Bringing home your first puppy can be exciting and even life-changing. Puppies fill our lives with joy, love and playfulness. They also present newfound challenges and responsibilities. When puppy training is attended to wisely, the result is a delightful and cherished family companion.
One of the first things you will likely notice after bringing home your new pup will be what can seem like an endless need to chew. Chewing is a natural process and especially prevalent during teething, from16 weeks to 7 or 8 months old.
It’s important to remember that chewing is not a sign of bad behavior. Chewing is part of play, as well as necessary to relieve the discomfort of teething. Just about anything within puppy’s reach at this time is fair game for chewing — socks, shoes, yoga mat, furniture, as well as your delightfully fleshy body parts!
It’s essential during teething time to establish a healthy discipline and training pattern so your puppy will clearly get the message. First, when puppy chews where you don’t want her too, say “no” loudly to gain her attention and immediately give her an ice cube or chew toy. When she accepts this new item, offer her friendly words and attention.
Biting can be treated similarly to chewing, yet there is another step here to consider. Remember, puppies bite when playing with other puppies in the litter, so biting should not be considered bad behavior, either. Puppies respond to being bitten too hard by losing enthusiasm for the game and walking away, so you can use a similar method. When your puppy bites too hard, say “ouch” loudly and walk away. If he continues to go after you, remind him with a sharp “no” and immediately give the puppy his chew toy. When he accepts, lavish with positive attention.

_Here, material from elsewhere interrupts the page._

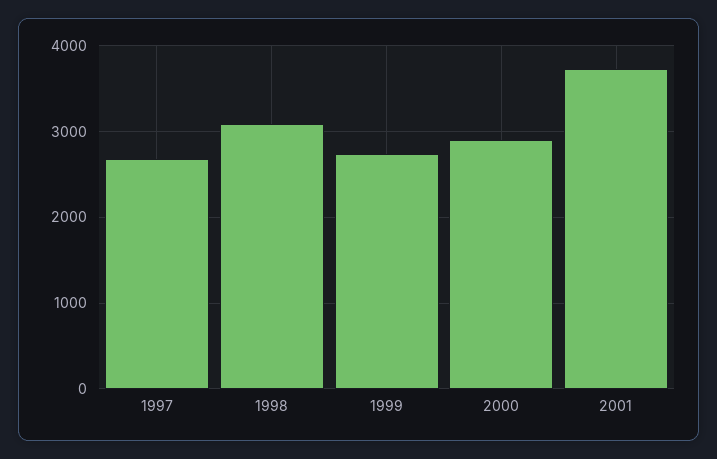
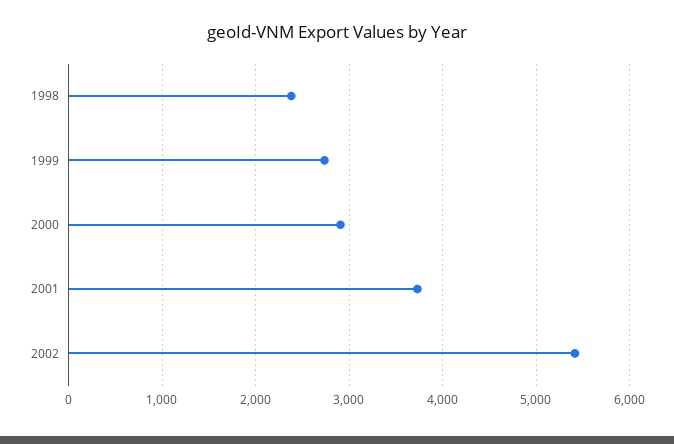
1997: 2700 -> none
1998: 3100 -> 2400
2002: none -> 5400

Experiment to find the treats your puppy most loves. I used small bits of chicken to get my puppy to come, sit, stay, roll over, and heel in no time! Start training after two months, but remember younger puppies have short attention spans. Train in a distraction-free environment within 5-10 minute bouts so your puppy doesn’t become overwhelmed. Start with learning how to come as it’s both easy to teach and a practical starting point from which to train more advanced tricks.
Squat on the floor. Spread out your arms and say “come!” If the puppy comes to you, gently pat her and give her a treat. If she doesn’t, go slowly to her, attach her leash, guide her to the spot where you were, then give her a pat. Never punish your pup. A strong “no” is enough to get her attention. Punishment will teach her to try and avoid you.
For sitting, stand in front of your puppy and calmly show him that you have a treat. Bring the treat behind your puppies head, and see if his buttocks naturally move toward the floor as he attempts to follow your hand with his nose. If he doesn’t naturally sit, very gently nudge his buttocks down towards the ground and say “sit.” When your puppy makes contact with the ground, repeat “sit” and offer your puppy the treat.
With these tricks established, you’re on the road to success!